Industrieviertelmuseum wird zum Karl-Flanner-Hof

Johann Stippel (Direktor des Industrieviertelmuseums), Traude Roch (Tochter von Karl Flanner) und Bürgermeister Mag. Klaus Schneeberger bei der Enthüllung der "Karl Flanner-Hof"-Tafel
WIENER NEUSTADT. Am Mittwoch fand die feierliche Tafelenthüllung im Industrieviertelmuseum in Wiener Neustadt statt.

Das Gebäude in der Anna Rieger-Gasse 4, in dem sich das Museum befindet, heißt ab sofort "Karl Flanner-Hof" - benannt nach dem Gründer, Wegbereiter und ehemaligen Leiter des Museums Prof. Karl Flanner (1920-2013).

Professor Karl Flanner war gelernter Elektroschweißer und arbeitete in der Lokomotivfabrik bzw. später in den Raxwerken. In der Zeit des Nationalsozialismus betätigte er sich im Widerstand und musste deshalb für einige Jahre in die Konzentrationslager Dachau und Buchenwald. Nach dem Krieg wurde Flanner einer der wichtigsten Auf- und Erklärer. Er schrieb unzählige Bücher und hielt Vorträge in Schulen.

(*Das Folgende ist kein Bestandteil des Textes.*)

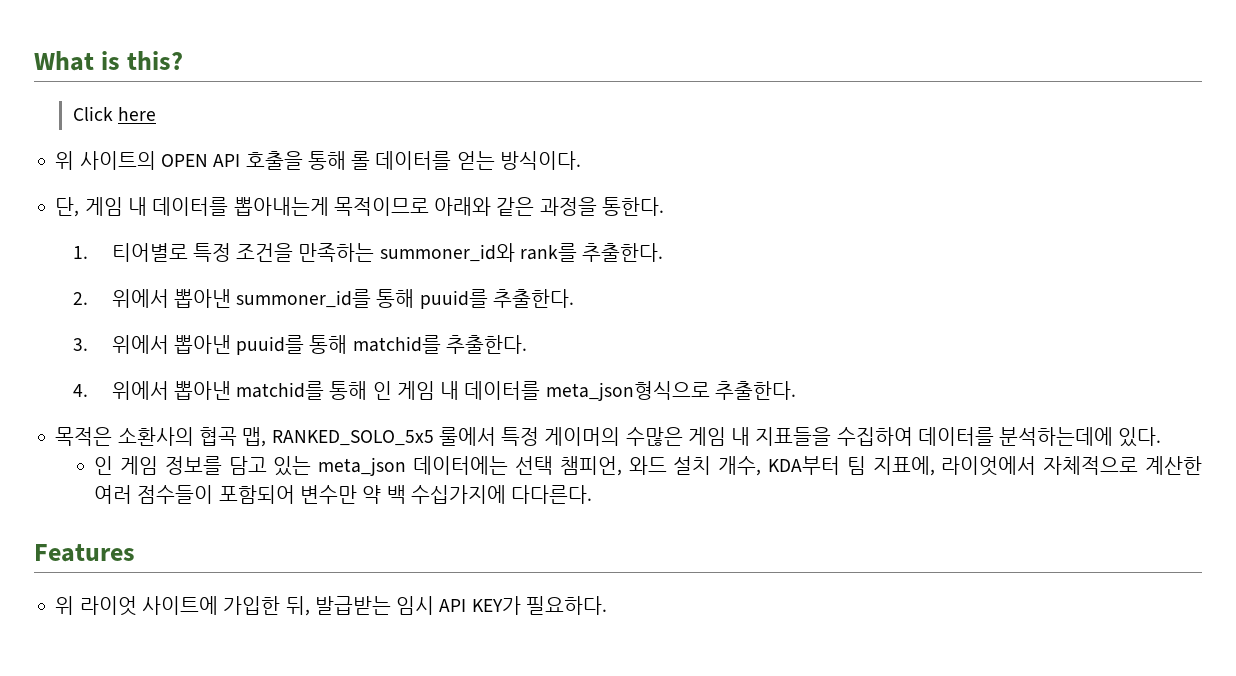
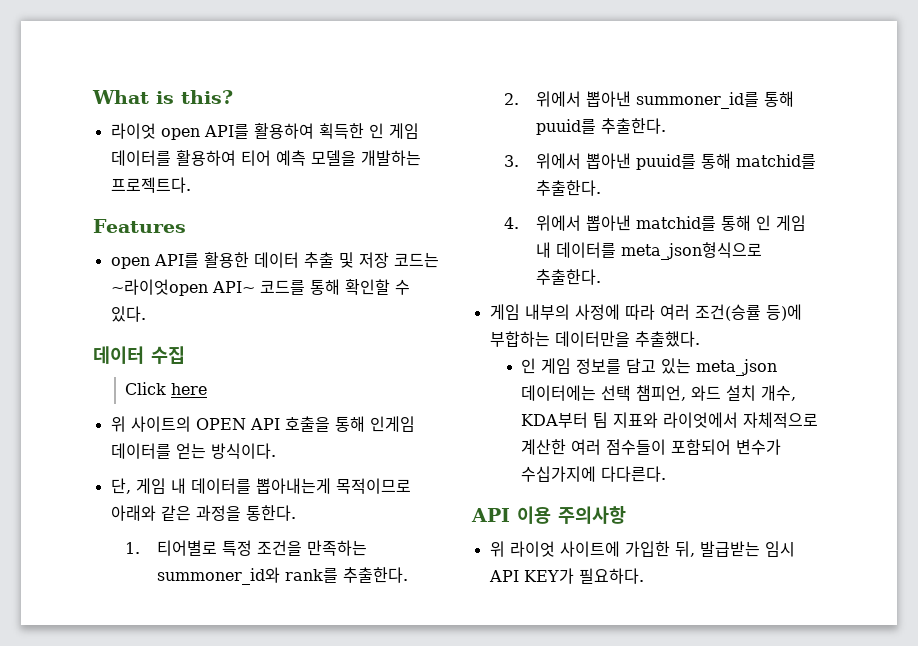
+ 라이엇 open API를 활용하여 획득한 인 게임 데이터를 활용하여 티어 예측 모델을 개발하는 프로젝트다.
+ Features
+ open API를 활용한 데이터 추출 및 저장 코드는 ~라이엇open API~ 코드를 통해 확인할 수 있다.
+ 데이터 수집
- 위 사이트의 OPEN API 호출을 통해 롤 데이터를 얻는 방식이다.
+ 위 사이트의 OPEN API 호출을 통해 인게임 데이터를 얻는 방식이다.
- 목적은 소환사의 협곡 맵, RANKED_SOLO_5x5 룰에서 특정 게이머의 수많은 게임 내 지표들을 수집하여 데이터를 분석하는데에 있다.
+ 게임 내부의 사정에 따라 여러 조건(승률 등)에 부합하는 데이터만을 추출했다.
- 인 게임 정보를 담고 있는 meta_json 데이터에는 선택 챔피언, 와드 설치 개수, KDA부터 팀 지표에, 라이엇에서 자체적으로 계산한 여러 점수들이 포함되어 변수만 약 백 수십가지에 다다른다.
+ 인 게임 정보를 담고 있는 meta_json 데이터에는 선택 챔피언, 와드 설치 개수, KDA부터 팀 지표와 라이엇에서 자체적으로 계산한 여러 점수들이 포함되어 변수가 수십가지에 다다른다.
- Features
+ API 이용 주의사항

"Ich habe Karl Flanner als einen bewundernswerten Menschen kennengelernt, der Unglaubliches in seinem Leben durchmachen musste und immer mit vollem Einsatz und Leidenschaft an die Dinge herangegangen ist. Deshalb freut es mich ganz besonders, dass ich ihm zu Ehren nun diese Tafel enthüllen und den 'Karl Flanner-Hof' eröffnen darf", so Bürgermeister Mag. Klaus Schneeberger.